#### Data for analysis
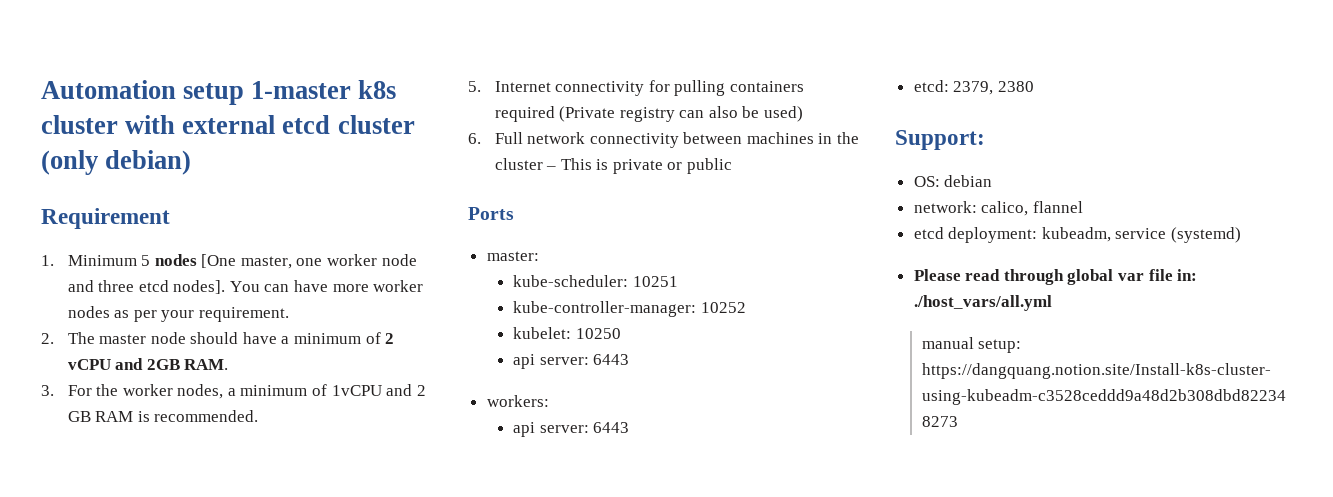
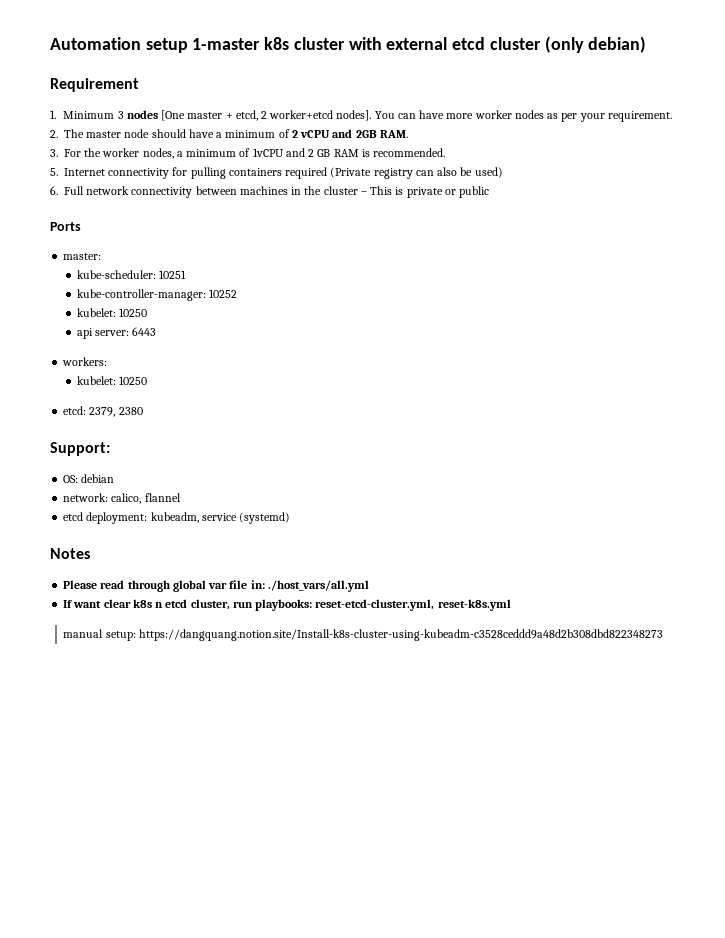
[141,255,151,266] 5 -> [117,111,124,119] 3
[240,254,417,269] [67,280,169,292] master, one worker node and three etcd -> [187,110,334,121] master + etcd, 2 worker+etcd
[513,422,630,437] api server: 6443 -> [76,376,147,385] kubelet: 10250
(1242, 235) none -> [50,548,90,559] // Notes
(1052, 303) none -> [63,599,511,611] // If want clear k8s n etcd cluster, run playbooks: reset-etcd-cluster.yml, reset-k8s.yml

#### Assigned task
Print the records above exactly, minus pictures.

#### Solution to this problem
[141,255,151,266] 5 -> [117,111,124,119] 3
[240,254,417,269] [67,280,169,292] master, one worker node and three etcd -> [187,110,334,121] master + etcd, 2 worker+etcd
[513,422,630,437] api server: 6443 -> [76,376,147,385] kubelet: 10250
(1242, 235) none -> [50,548,90,559] // Notes
(1052, 303) none -> [63,599,511,611] // If want clear k8s n etcd cluster, run playbooks: reset-etcd-cluster.yml, reset-k8s.yml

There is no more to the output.